Financial exploitation can have serious consequences for the ex’s financial stability and well-being, causing feelings of stress, anxiety, and insecurity. It can also make it more difficult for the ex to move on and establish independence.
7. Love-Bombing
Love-bombing is a tactic that narcissists often use to manipulate their exes by showering them with excessive attention, affection, and gifts. This can be a way for the narcissist to regain control over their ex and reel them back into the relationship.
The narcissist may use love-bombing as a way to cover up their abusive behavior or to exploit the ex’s emotions and vulnerabilities. By bombarding the ex with expressions of love and adoration, the narcissist can create a sense of dependency and attachment.
Love-bombing can be emotionally confusing for the ex, as they may feel overwhelmed by the sudden outpouring of affection and attention. It can also make it more difficult for the ex to see the narcissist’s true intentions and manipulative behavior.
8. Blame-Shifting
Blame-shifting is a common tactic that narcissists use to avoid taking responsibility for their actions and behavior. Instead of acknowledging their faults and mistakes, the narcissist will shift the blame onto their ex, making them out to be the cause of all the problems in the relationship.
By blaming their ex, the narcissist can maintain a sense of superiority and self-righteousness, while also deflecting attention away from their own toxic behavior. This can leave the ex feeling confused, guilty, and invalidated.

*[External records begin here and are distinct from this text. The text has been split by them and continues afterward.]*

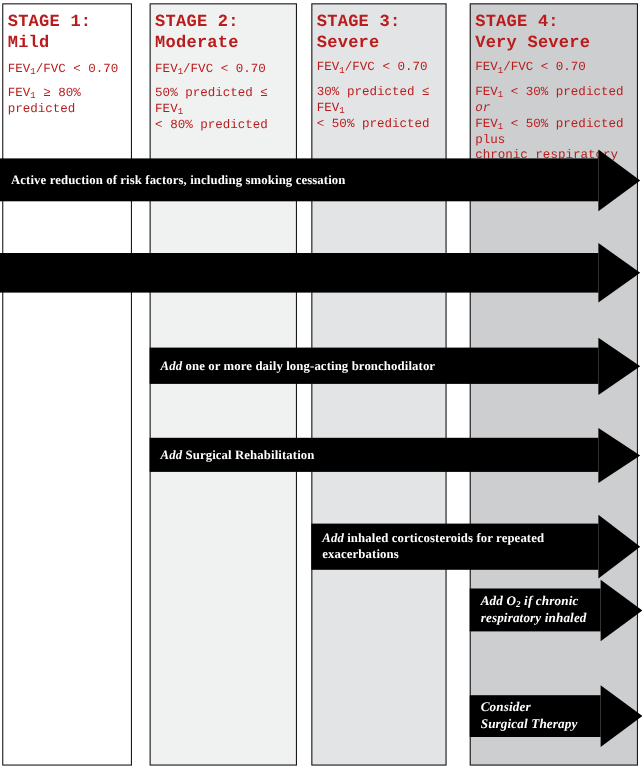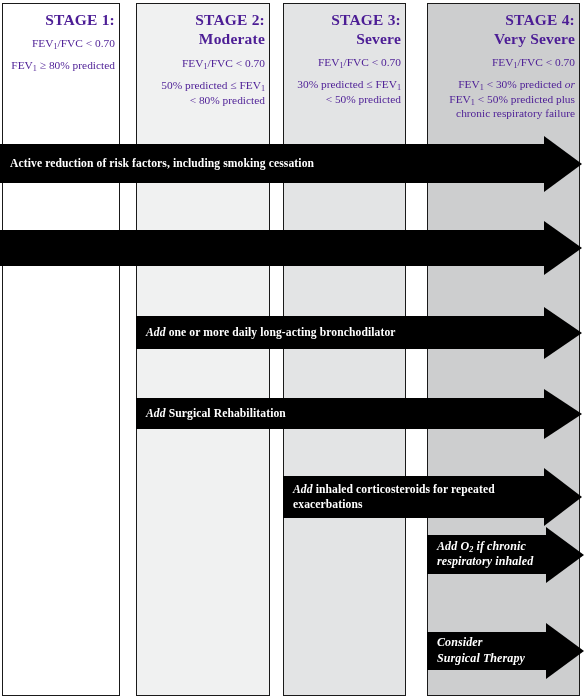"STAGE 1:" .col-head { color: #4c1d95 -> #b91c1c; font-family: none -> Liberation Mono, monospace; text-align: right -> left }
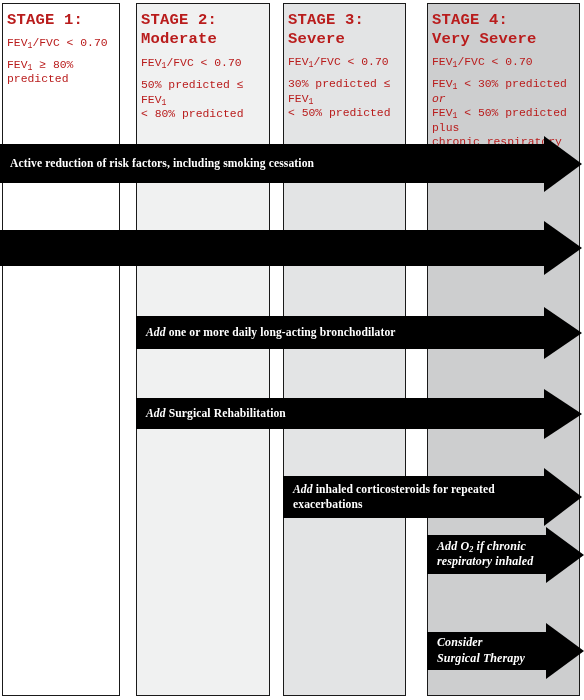"Mild" div.stage-sev { html: none -> <div>Mild</div> }
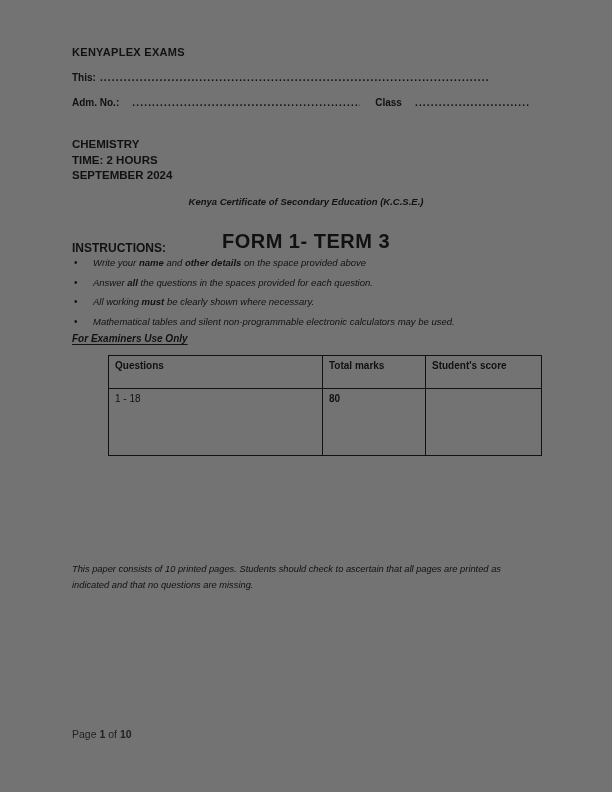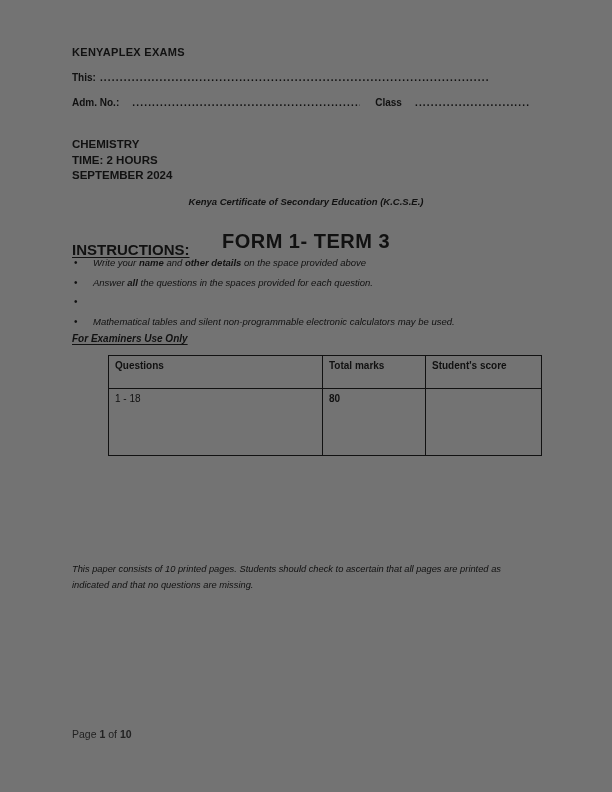"INSTRUCTIONS:" .instructions-heading { font-size: 15px -> 12px; text-decoration: underline -> none }
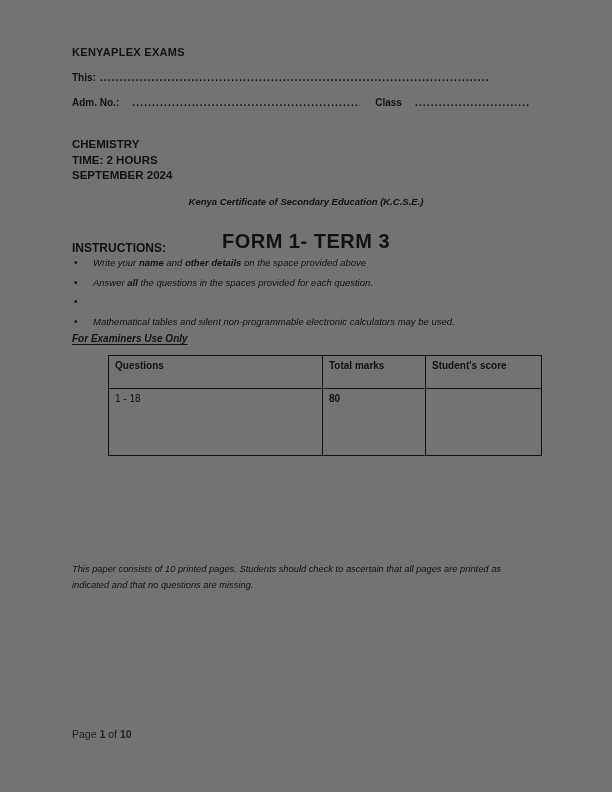"All working must be clearly" span { html: none -> <span><span>All working </span><b>must</b><span> be clearly shown where necessary.</span></span> }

Blame-shifting can further erode the ex’s sense of self-worth and confidence, as they are made to feel responsible for the narcissist’s actions and shortcomings. It can be extremely damaging to the ex’s mental health and well-being.
9. Stalking
Some narcissists resort to stalking their exes as a way to maintain control and surveillance over them, even after the relationship has ended. This can involve monitoring their ex’s social media accounts, showing up unannounced at their home or workplace, or following them in public.
Stalking can be extremely intrusive and frightening for the ex, causing feelings of fear, anxiety, and paranoia. It can also violate their sense of privacy and personal space, leaving them feeling vulnerable and exposed.
Stalking is a way for the narcissist to exert power and dominance over their ex, as well as to satisfy their own need for control and validation. It can have serious legal and emotional consequences for the ex, impacting their sense of safety and security.
10. Enabling Enablers
Another devastating way that narcissists handle their exes is by enlisting enablers to support and validate their behavior. These enablers may be friends, family members, or new partners who enable the narcissist’s toxic behavior and reinforce their sense of superiority.
By surrounding themselves with enablers, the narcissist can further manipulate and control their ex, while also boosting their own ego and sense of importance. This can make it more difficult for the ex to break free from the narcissist’s influence and control.
Enabling enablers can further isolate the ex and prevent them from seeking help and support from others. It can also make it more challenging for the ex to establish boundaries and protect themselves from further emotional harm.
Conclusion
Dealing with a narcissistic ex can be emotionally draining and devastating. From gaslighting to financial exploitation, narcissists use a variety of manipulative tactics to maintain control and power over their exes. It’s important for individuals who have been in a relationship with a narcissist to seek support and establish boundaries to protect themselves from further harm. Remember, you deserve to be treated with respect and dignity, and it’s not your fault for the toxic behavior of a narcissist.